## Requirement
Each line of the data that mentions the string "none" needs to be identified and copied.

Version comparison data

---*---

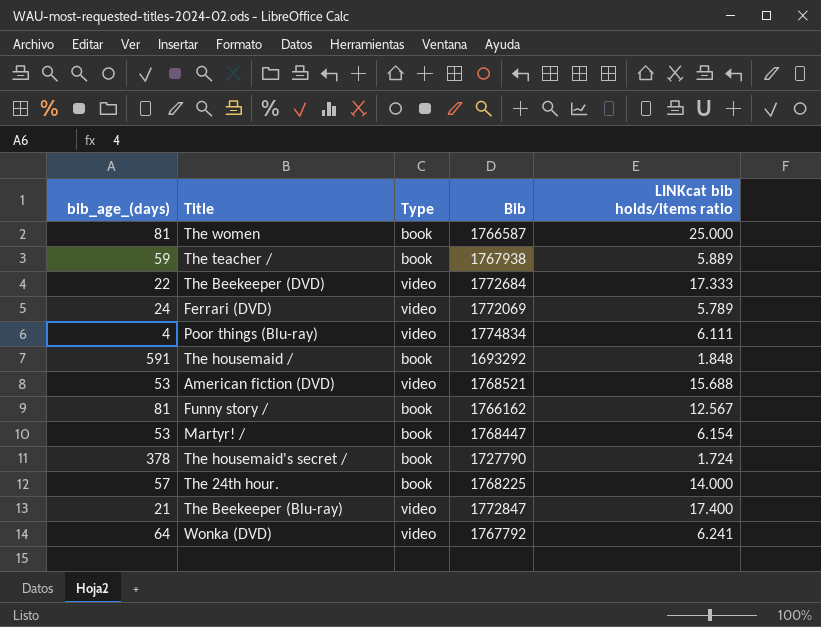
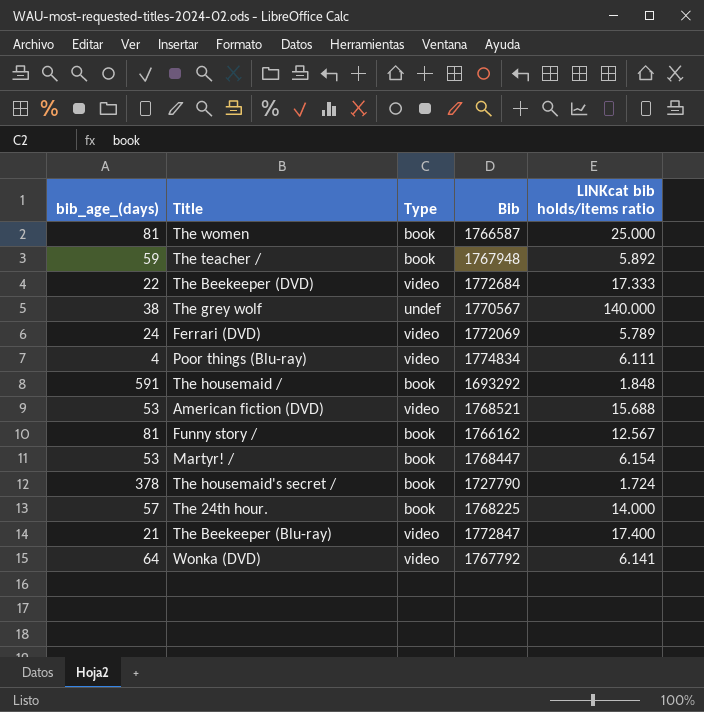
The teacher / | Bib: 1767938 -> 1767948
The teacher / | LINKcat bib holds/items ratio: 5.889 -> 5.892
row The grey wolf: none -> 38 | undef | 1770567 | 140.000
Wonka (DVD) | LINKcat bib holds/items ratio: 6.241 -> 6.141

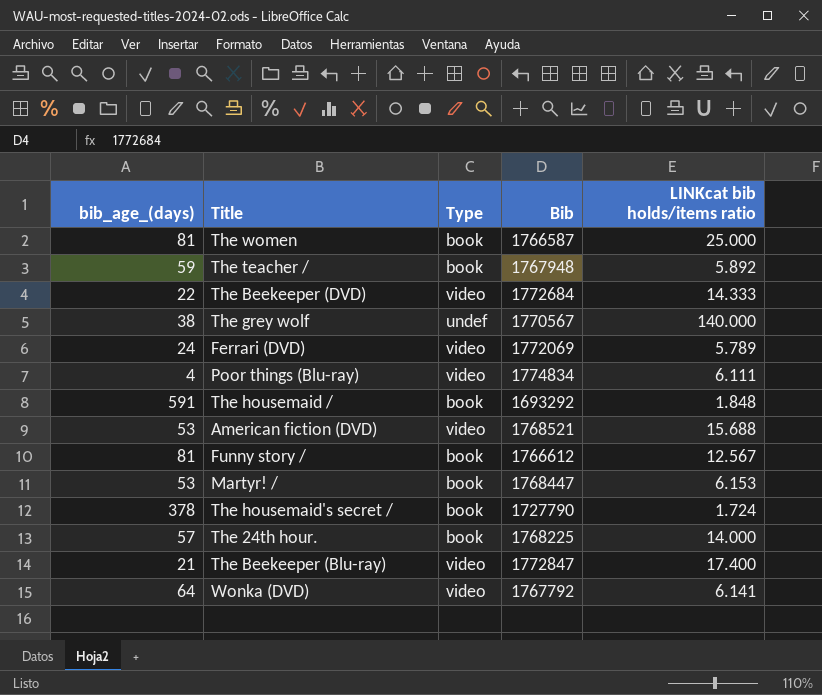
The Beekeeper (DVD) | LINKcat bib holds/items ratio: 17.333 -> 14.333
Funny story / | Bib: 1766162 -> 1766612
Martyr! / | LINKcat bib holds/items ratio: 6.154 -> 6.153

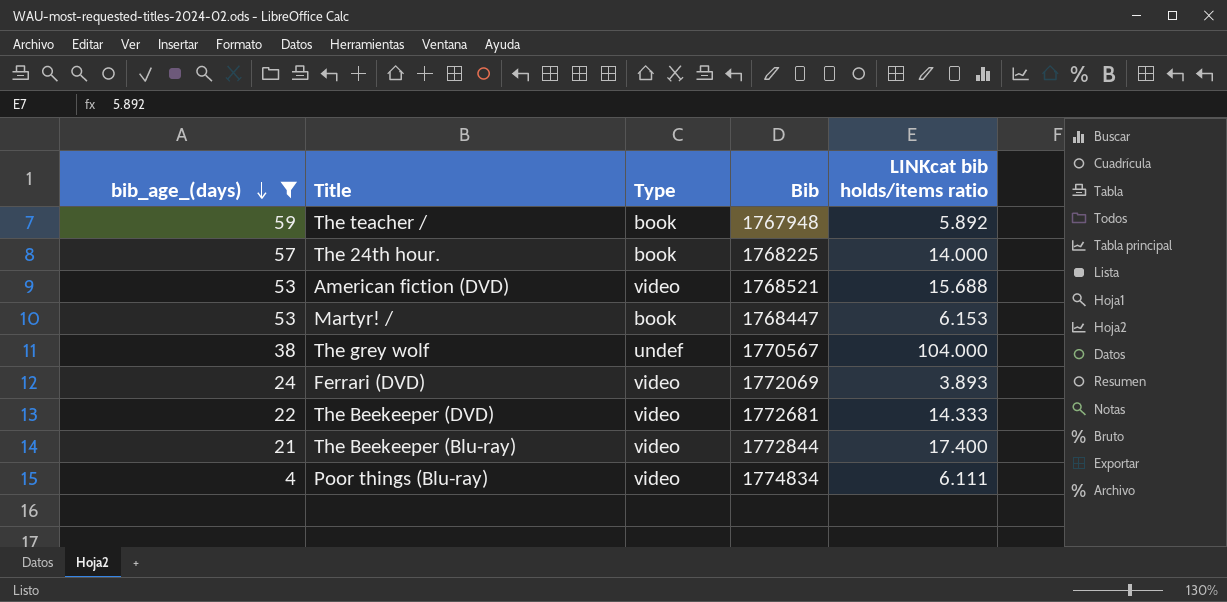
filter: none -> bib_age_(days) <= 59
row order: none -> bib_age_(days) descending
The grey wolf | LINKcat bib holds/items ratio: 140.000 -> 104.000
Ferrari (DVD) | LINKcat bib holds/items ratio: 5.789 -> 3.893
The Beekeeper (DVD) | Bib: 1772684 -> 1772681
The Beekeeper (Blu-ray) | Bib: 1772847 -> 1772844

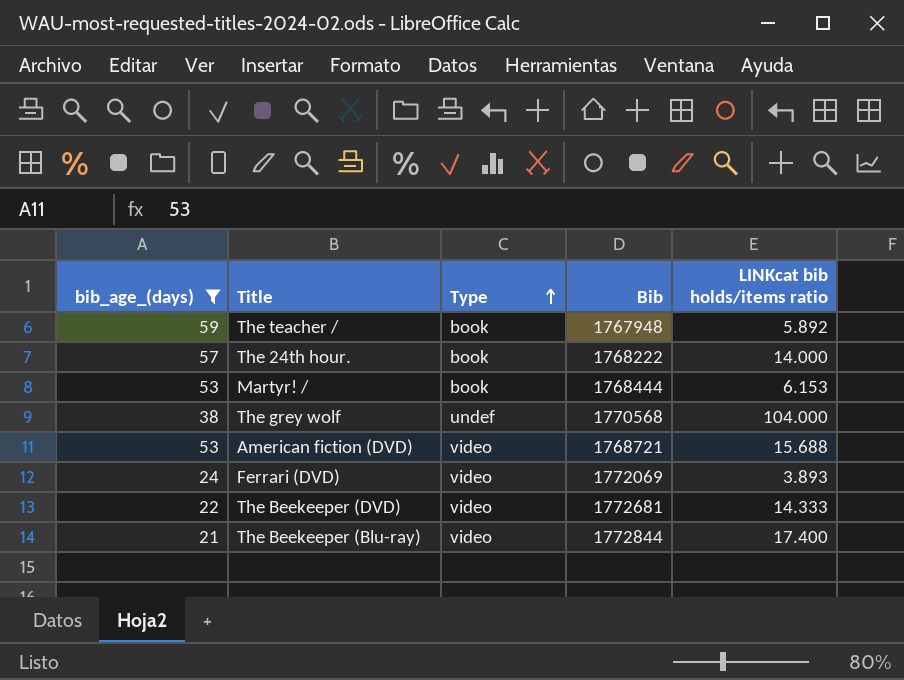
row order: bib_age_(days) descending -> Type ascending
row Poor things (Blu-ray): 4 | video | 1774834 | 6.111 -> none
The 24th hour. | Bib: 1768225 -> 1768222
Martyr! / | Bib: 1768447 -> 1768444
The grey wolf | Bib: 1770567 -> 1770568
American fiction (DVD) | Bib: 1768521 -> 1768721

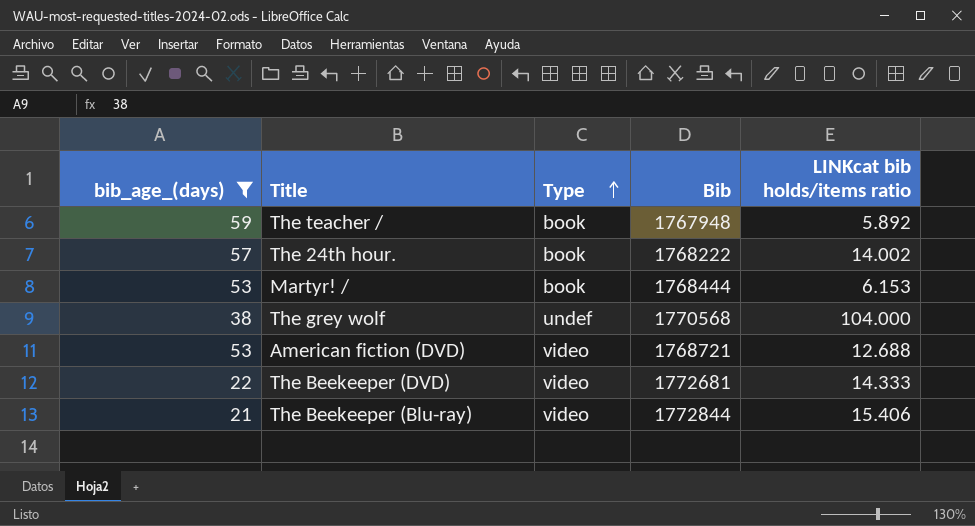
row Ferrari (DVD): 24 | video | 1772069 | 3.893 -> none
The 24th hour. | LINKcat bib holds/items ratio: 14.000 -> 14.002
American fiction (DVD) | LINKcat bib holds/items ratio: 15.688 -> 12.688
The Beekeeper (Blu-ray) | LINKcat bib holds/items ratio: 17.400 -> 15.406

---*---

## Exercise solution
row The grey wolf: none -> 38 | undef | 1770567 | 140.000
filter: none -> bib_age_(days) <= 59
row order: none -> bib_age_(days) descending
row Poor things (Blu-ray): 4 | video | 1774834 | 6.111 -> none
row Ferrari (DVD): 24 | video | 1772069 | 3.893 -> none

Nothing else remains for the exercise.